Bürokrasinin de sanayicinin yanında olmasını, sanayiciye gelip ‘ne yaparsak daha başarılı olabilirsiniz, ne yaparsak üretim artar, ne yaparsak ihracat artar’ diye sormasını beklediklerini ifade eden Taşkın, “Çünkü ithalat çok kolay, iki günde malı gümrükten çekip piyasaya veriyorsunuz. Ancak ‘üretim yapacağım’ dediğinizde karşınıza zorluklar silsilesi çıkıyor” dedi.
“Kriz değil fırsat zamanı”
Tamer Taşkın, küresel ekonomideki resesyon söylemlerinin Türkiye ekonomisi için fırsat olarak görülmesi gerektiğini savundu. Türkiye’de siyasi ve ekonomik istikrarın dünya tarafından görüldüğü gün yatırım yağacağını söyleyen Taşkın, “Avrupalılardan hatta Almanlardan 1990’lı yıllarda iki kelime öğrendik: Verimlilik ve kalite. Alman kalitesinde fakat Çin fiyatlarıyla üretebiliyoruz. Türk sanayisi bugüne kadar çok gelişti, ihracat Türkiye’nin gücü oldu. Dünyadaki krizleri Türkiye’ye de yansıyan kriz değil fırsat olarak görelim. Yıllıklandırılmış küresel ticaret hacmi 2023 Mayıs değerleriyle 24.37 trilyon dolar oldu, bizim ihracatımız 250 milyar dolar civarında. Dünya pazarları küçüldüğünde örneğin Almanya’da 1 milyon parça üreten fabrika kapanır, çünkü 100 bin adetlik siparişi üretemez. Türkiye’de ise 50 bin parça üreten firma Avrupa’nın üretemediği siparişi de alır ve büyür. Avrupa’da kapanan her fabrika Türkiye’ye gelecektir. Bir başka ifadeyle onların kaybettiği pazarı biz doldurarak büyürüz.
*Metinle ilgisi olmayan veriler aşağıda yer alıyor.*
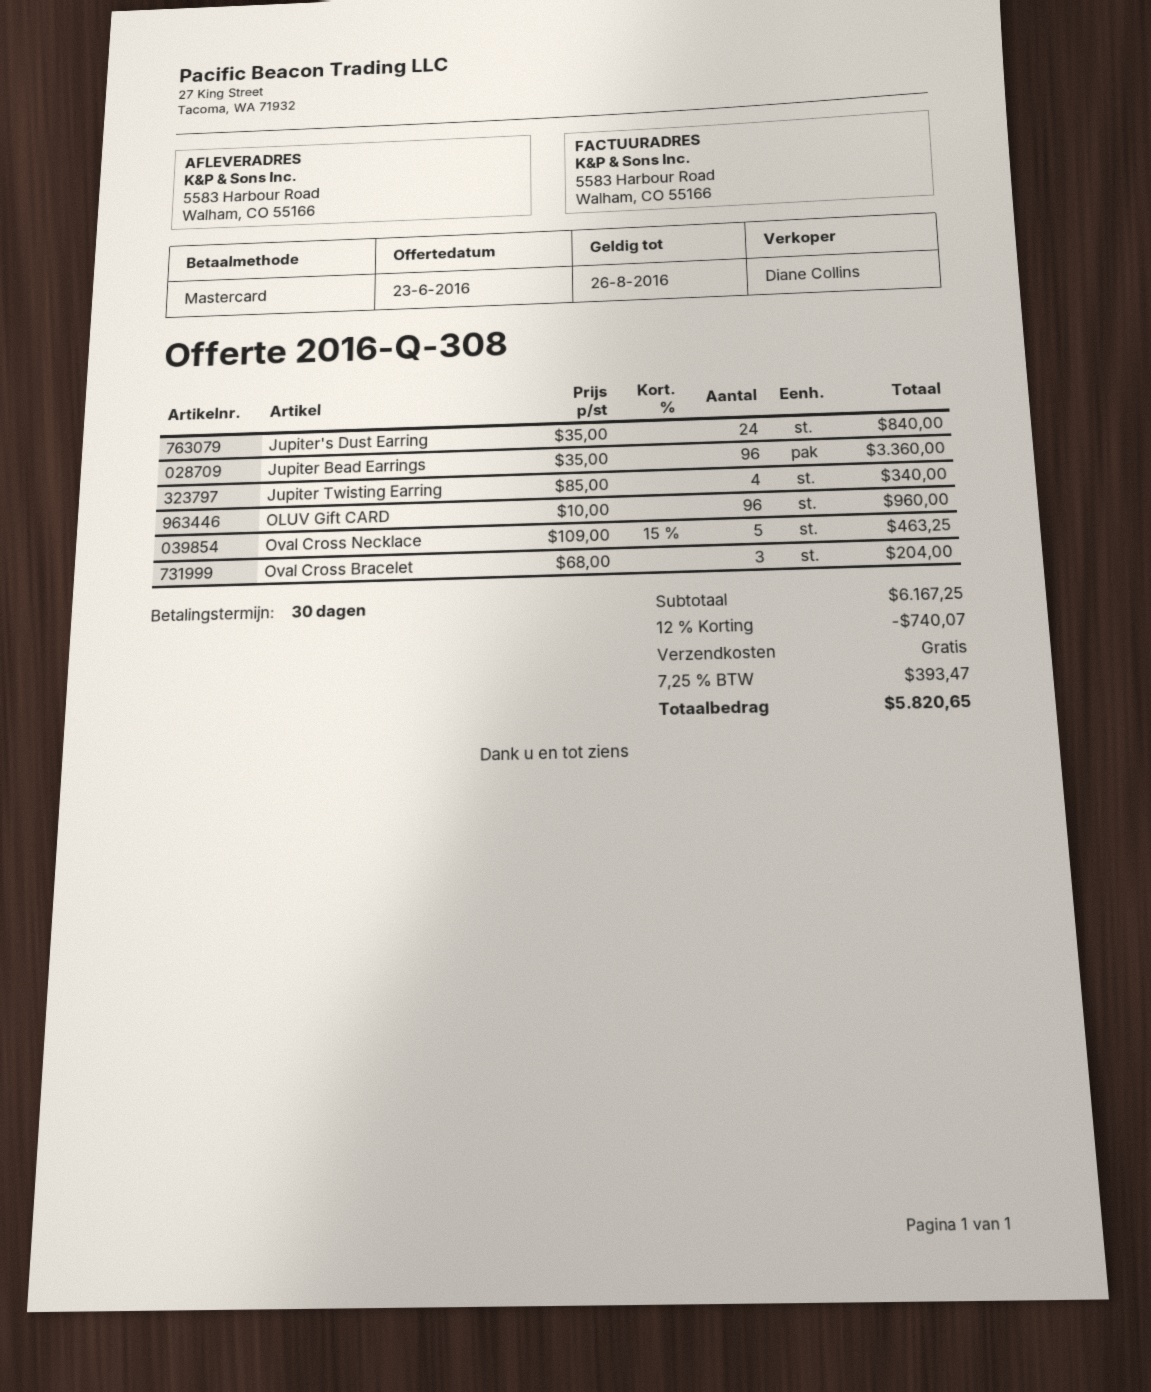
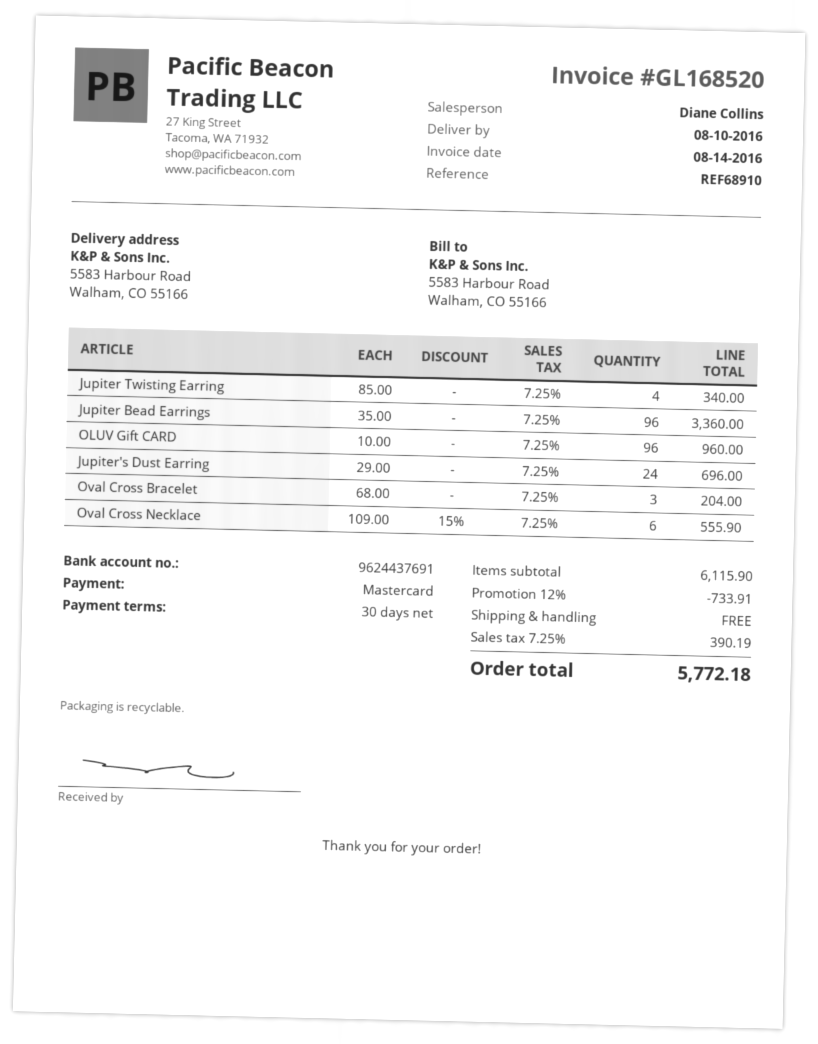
Jupiter's Dust Earring: 24 x 35.00 = 840.00 -> 24 x 29.00 = 696.00
Oval Cross Necklace: 5 x 109.00 - 15% = 463.25 -> 6 x 109.00 - 15% = 555.90
subtotal: 6167.25 -> 6115.90
discount: 12% = 740.07 -> 12% = 733.91
tax: 7.25% = 393.47 -> 7.25% = 390.19
total: 5820.65 -> 5772.18

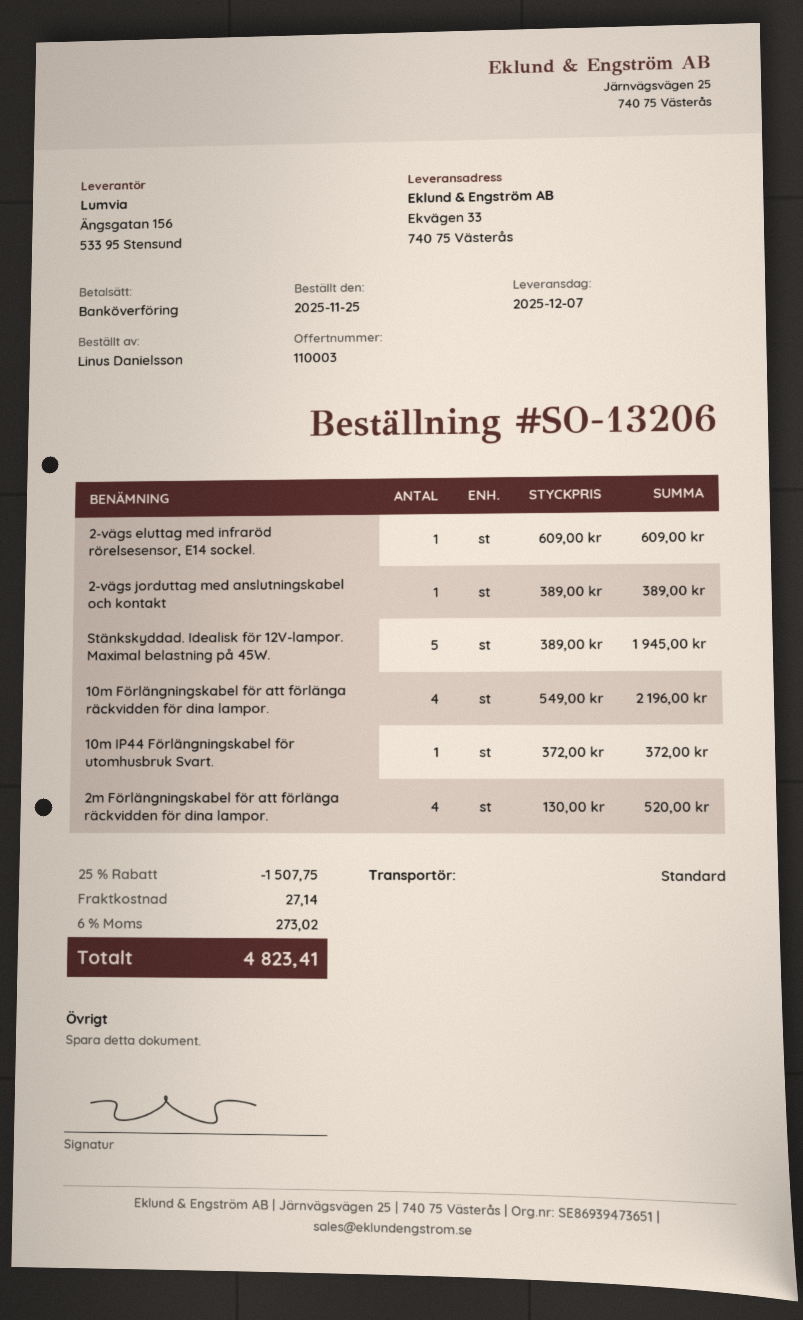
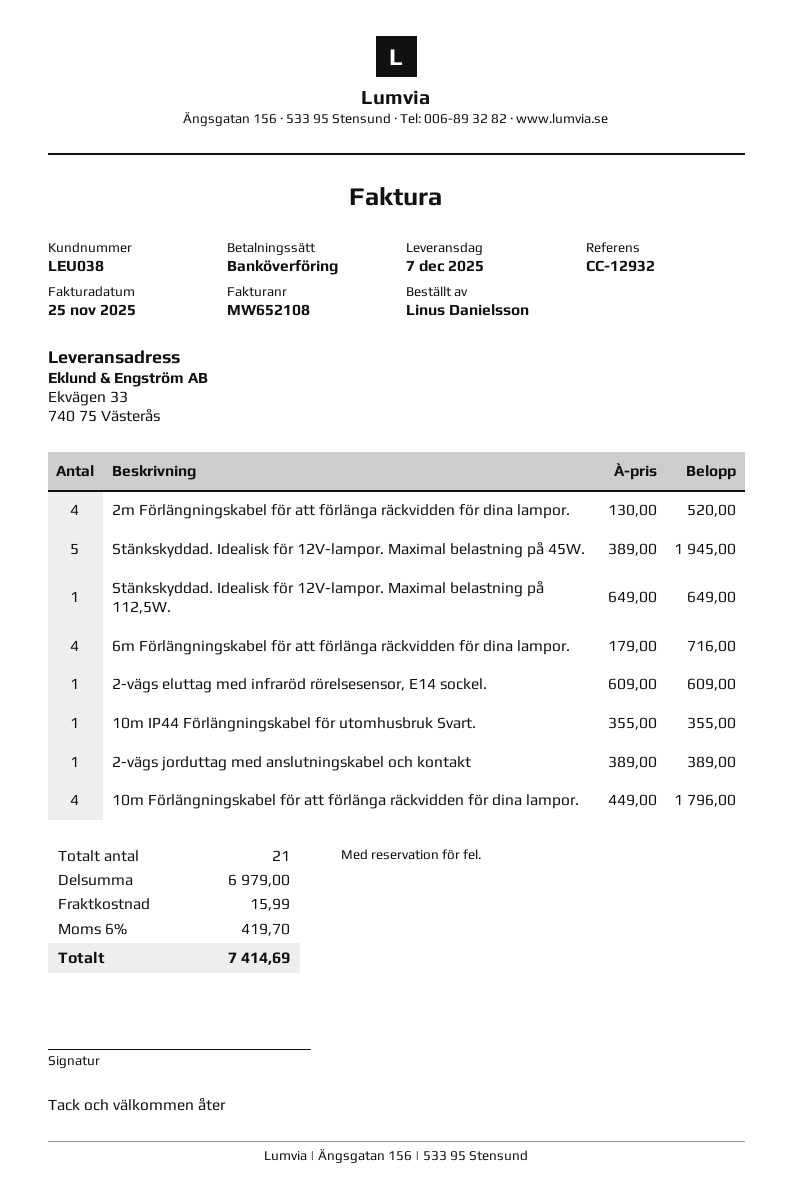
10m Förlängningskabel för att förlänga räckvidden för dina lampor.: 4 x 549.00 = 2196.00 -> 4 x 449.00 = 1796.00
10m IP44 Förlängningskabel för utomhusbruk Svart.: 1 x 372.00 = 372.00 -> 1 x 355.00 = 355.00
Stänkskyddad. Idealisk för 12V-lampor. Maximal belastning på 112,5W.: none -> 1 x 649.00 = 649.00
6m Förlängningskabel för att förlänga räckvidden för dina lampor.: none -> 4 x 179.00 = 716.00
discount: 25% = 1507.75 -> none
shipping: 27.14 -> 15.99
tax: 6% = 273.02 -> 6% = 419.70
total: 4823.41 -> 7414.69

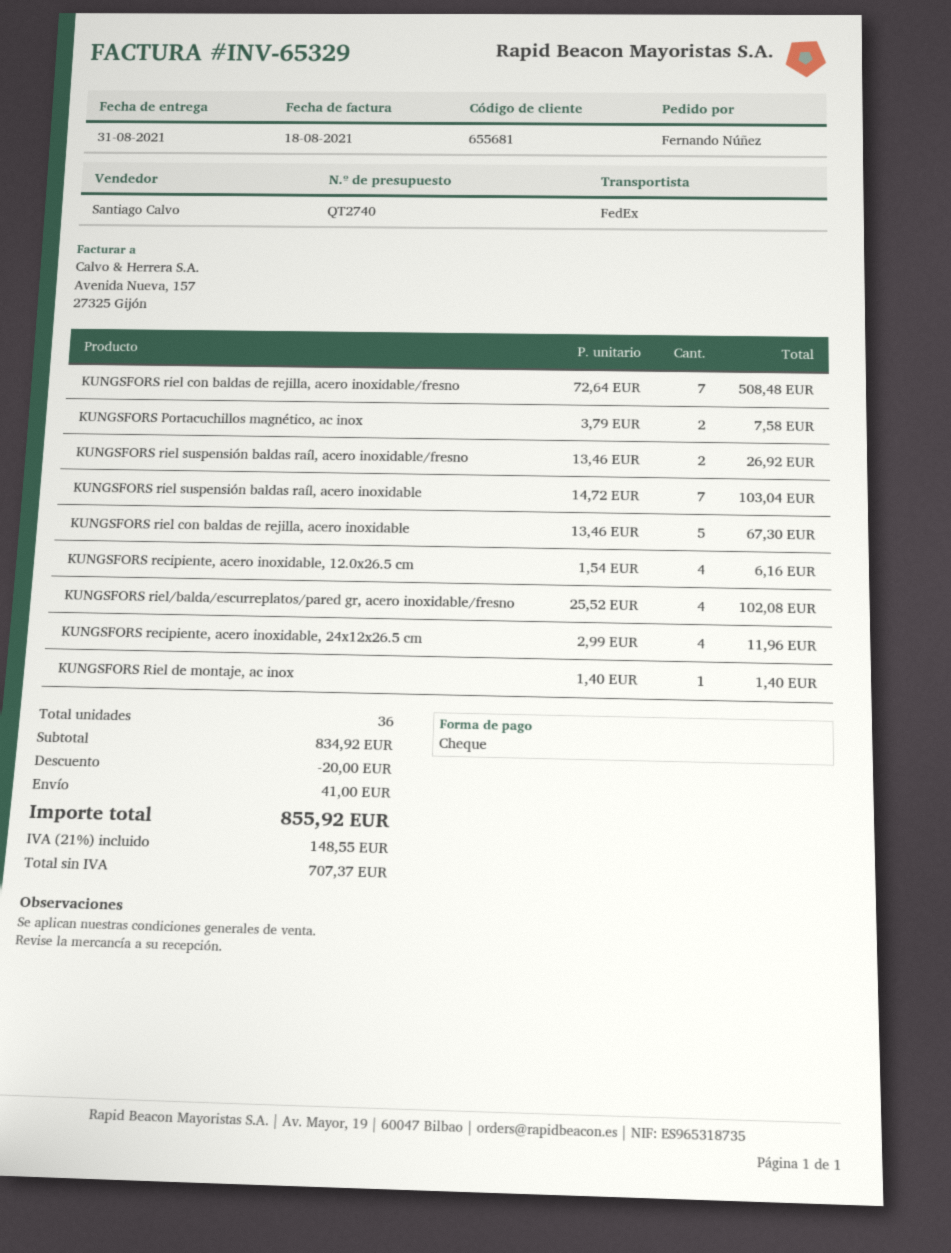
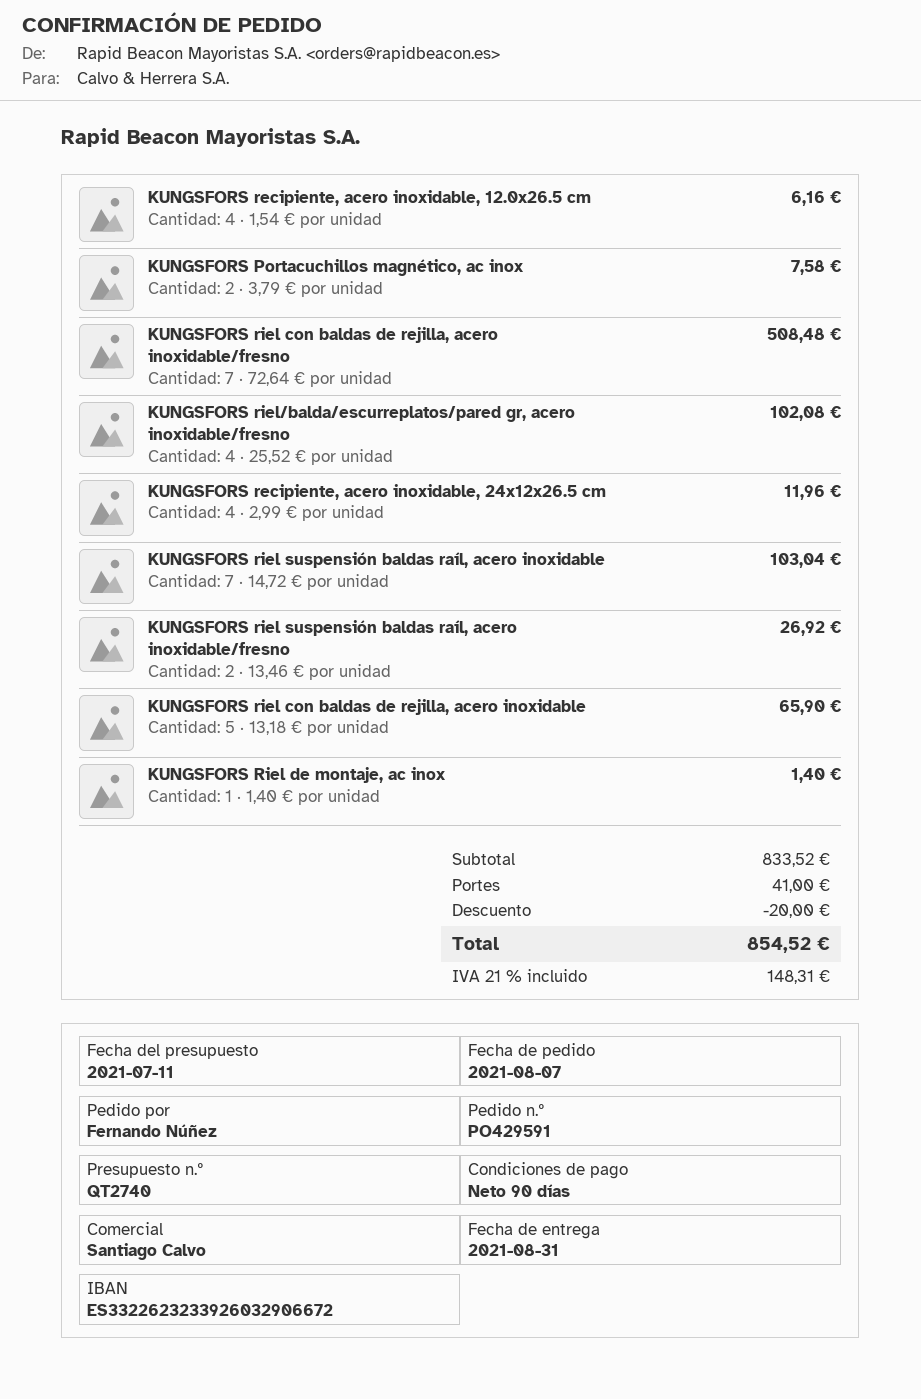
KUNGSFORS riel con baldas de rejilla, acero inoxidable: 5 x 13.46 = 67.30 -> 5 x 13.18 = 65.90
subtotal: 834.92 -> 833.52
tax: 21% = 148.55 -> 21% = 148.31
total: 855.92 -> 854.52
O bakımdan Türkiye’nin, Türk sanayicisinin önünde çok büyük fırsatlar devam ediyor. Yeter ki biz yatırımlarımızı yapalım, işgücümüzü eğitelim, eğitilmiş insanlardan takımlarımızı kuralım” değerlendirmesini yaptı.
“Afrika’da avantajlıyız”
Aynı zamanda Güney Afrika Cumhuriyeti İzmir Fahri Başkonsolosu da olan Taşkın, Türkiye’nin Afrika kıtasındaki büyükelçiliklerinin sayısının artmasıyla ve THY’nin doğrudan seferleriyle Türk sanayicilerinin şansının arttığını anlattı. Tamer Taşkın, “Afrika’da çok avantajlı bir konuma geldik. Sloganımız: Giden satıyor. Seyahat gideri yatırımdır. Yurt dışı pazarlara ulaşmak için ayrıca AİESEC organizasyonuyla Türkiye’ye gelen yabancı öğrencilerden de yararlanılabilir. Onlar sizi dünyaya bağladıkları gibi iyi izlenimlerle, duygularla buradan ayrıldıklarında aynı zamanda ülkemizin gönüllü elçileridir. Bu konuda da sanayicilerimize her zaman yardıma hazırım” mesajını verdi.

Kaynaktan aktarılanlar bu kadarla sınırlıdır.